2. The method of claim 1 wherein constructing a vector further
comprises constructing a one-dimensional array, where each element
of the array is indicative of a particular type of system call
defined in the computing environment.
3. The method of claim 2 wherein each element of the array is one
bit, such that the bit is set to one when the system call was made
and otherwise the bit is set to zero.
4. The method of claim 3 wherein comparing the vector further
comprises performing a binary comparison between the vector and
each of the stored vectors.
5. The method of claim 3 further comprises defining a format for
the vector where system calls which more commonly occur in
potential intrusions are positioned in the more significant bits of
the array.
6. The method of claim 1 wherein constructing a vector and
comparing the vector occur substantially contemporaneously with
monitoring service requests.
7. The method of claim 1 further comprises constructing a second
vector which represents system calls and system files accessed by
the system call.
8. The method of claim 7 further comprises comparing the second
vector to a plurality of stored secondary vectors when the vector
matches one of the stored vectors, where each of the secondary
vectors represents system calls and system files accessed by the
system calls during known intrusions.
9. The method of claim 7 further comprises constructing the second
vector such that the system calls are sequenced in a temporal
order.
10. The method of claim 9 further comprises constructing the second
vector such that each system call in the sequence is followed by
the system file accessed by the system call.

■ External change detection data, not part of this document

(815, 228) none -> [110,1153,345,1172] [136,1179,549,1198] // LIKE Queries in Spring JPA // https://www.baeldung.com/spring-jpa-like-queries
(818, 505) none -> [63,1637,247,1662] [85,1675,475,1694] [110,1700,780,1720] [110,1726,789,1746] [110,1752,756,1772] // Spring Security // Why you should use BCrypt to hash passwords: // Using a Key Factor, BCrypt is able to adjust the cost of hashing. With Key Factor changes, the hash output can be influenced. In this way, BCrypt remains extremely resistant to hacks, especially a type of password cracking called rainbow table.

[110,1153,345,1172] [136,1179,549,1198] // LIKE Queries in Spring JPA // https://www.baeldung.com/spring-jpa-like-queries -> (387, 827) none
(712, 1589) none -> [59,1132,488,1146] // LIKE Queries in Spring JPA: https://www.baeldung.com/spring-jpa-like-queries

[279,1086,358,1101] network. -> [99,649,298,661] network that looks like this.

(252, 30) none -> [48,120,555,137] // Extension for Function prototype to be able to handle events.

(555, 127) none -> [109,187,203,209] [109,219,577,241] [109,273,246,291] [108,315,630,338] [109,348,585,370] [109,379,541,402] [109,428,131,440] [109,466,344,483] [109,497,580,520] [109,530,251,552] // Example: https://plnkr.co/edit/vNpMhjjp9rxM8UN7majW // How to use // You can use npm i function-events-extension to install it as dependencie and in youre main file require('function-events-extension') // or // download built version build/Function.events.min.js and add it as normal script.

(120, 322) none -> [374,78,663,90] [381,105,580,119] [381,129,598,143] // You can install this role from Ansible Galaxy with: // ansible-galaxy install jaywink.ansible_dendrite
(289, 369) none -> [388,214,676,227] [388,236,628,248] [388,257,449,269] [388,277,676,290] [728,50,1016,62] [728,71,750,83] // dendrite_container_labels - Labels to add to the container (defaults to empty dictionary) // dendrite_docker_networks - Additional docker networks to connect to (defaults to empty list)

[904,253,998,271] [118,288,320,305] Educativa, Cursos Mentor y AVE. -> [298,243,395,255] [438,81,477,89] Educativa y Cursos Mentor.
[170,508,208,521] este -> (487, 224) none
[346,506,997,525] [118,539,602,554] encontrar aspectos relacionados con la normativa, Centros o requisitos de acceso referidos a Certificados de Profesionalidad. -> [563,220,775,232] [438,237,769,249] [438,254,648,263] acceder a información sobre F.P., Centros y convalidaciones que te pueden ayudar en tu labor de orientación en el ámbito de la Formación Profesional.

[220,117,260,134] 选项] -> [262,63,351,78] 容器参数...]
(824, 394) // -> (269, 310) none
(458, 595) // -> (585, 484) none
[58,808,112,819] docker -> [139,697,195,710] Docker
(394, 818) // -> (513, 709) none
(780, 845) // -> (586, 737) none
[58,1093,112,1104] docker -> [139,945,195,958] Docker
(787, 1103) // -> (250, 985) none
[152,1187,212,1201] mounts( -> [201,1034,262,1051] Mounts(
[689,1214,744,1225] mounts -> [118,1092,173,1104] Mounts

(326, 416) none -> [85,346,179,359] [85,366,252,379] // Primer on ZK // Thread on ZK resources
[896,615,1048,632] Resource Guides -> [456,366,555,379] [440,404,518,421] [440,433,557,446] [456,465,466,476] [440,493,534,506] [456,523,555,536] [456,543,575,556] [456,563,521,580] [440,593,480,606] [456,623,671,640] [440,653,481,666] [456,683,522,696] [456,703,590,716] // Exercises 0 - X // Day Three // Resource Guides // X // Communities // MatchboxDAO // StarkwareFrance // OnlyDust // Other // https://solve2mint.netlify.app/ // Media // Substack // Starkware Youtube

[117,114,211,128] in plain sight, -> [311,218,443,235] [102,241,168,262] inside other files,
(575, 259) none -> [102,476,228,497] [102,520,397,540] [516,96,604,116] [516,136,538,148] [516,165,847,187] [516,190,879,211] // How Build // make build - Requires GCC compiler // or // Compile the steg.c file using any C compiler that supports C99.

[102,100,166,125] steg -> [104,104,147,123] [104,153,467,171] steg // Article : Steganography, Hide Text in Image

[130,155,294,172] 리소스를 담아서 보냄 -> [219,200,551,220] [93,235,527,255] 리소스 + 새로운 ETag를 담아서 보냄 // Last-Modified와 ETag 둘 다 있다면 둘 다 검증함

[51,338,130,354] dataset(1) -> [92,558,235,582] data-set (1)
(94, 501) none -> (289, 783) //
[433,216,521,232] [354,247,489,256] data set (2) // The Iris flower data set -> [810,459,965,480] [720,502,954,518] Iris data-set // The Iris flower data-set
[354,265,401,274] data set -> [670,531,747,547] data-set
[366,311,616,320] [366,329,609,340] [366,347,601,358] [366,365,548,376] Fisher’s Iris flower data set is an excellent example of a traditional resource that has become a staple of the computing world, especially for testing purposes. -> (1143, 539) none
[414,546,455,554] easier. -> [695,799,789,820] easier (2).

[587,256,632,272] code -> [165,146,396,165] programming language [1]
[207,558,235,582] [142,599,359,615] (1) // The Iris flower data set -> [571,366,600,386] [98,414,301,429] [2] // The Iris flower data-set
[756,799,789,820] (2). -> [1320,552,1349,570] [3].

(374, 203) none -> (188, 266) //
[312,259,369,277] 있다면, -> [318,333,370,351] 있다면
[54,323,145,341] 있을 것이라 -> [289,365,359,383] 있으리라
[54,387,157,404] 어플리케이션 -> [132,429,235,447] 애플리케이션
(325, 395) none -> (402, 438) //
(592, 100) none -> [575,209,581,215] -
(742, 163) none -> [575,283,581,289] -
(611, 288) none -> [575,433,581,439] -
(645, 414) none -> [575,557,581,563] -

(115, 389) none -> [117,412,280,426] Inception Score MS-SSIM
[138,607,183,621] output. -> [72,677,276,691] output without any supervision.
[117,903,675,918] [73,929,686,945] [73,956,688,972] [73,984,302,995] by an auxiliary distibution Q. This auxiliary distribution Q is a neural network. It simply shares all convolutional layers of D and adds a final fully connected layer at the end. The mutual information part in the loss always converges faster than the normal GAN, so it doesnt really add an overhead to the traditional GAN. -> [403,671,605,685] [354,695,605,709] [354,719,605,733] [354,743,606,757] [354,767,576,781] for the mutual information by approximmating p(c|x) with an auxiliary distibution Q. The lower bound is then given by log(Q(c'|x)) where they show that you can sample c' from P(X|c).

11. The method of claim 8 wherein comparing the second vector
further comprises inputting the second vector into a maximum
entropy classifier, where the plurality of stored secondary vectors
serves as training data for the classifier.
12. The method of claim 11 further comprises deriving an n-gram
sequence from the second vector and inputting the n-gram sequence
into the maximum entropy classifier.
13. A method for detecting intrusions to a computing environment,
comprising: monitoring service requests in the computing
environment over a defined period of time; constructing a vector
which represents system calls and system files accessed by the
system call during the defined time period; and comparing the
constructed vector to a plurality of stored vectors, where each of
the stored vectors represents system calls and system files
accessed by the system calls during known intrusions.
14. The method of claim 13 further comprises constructing the
vector such that the system calls are sequenced in a temporal
order.
15. The method of claim 13 further comprises constructing the
vector such that each system call in the sequence is followed by
the system file accessed by the system call.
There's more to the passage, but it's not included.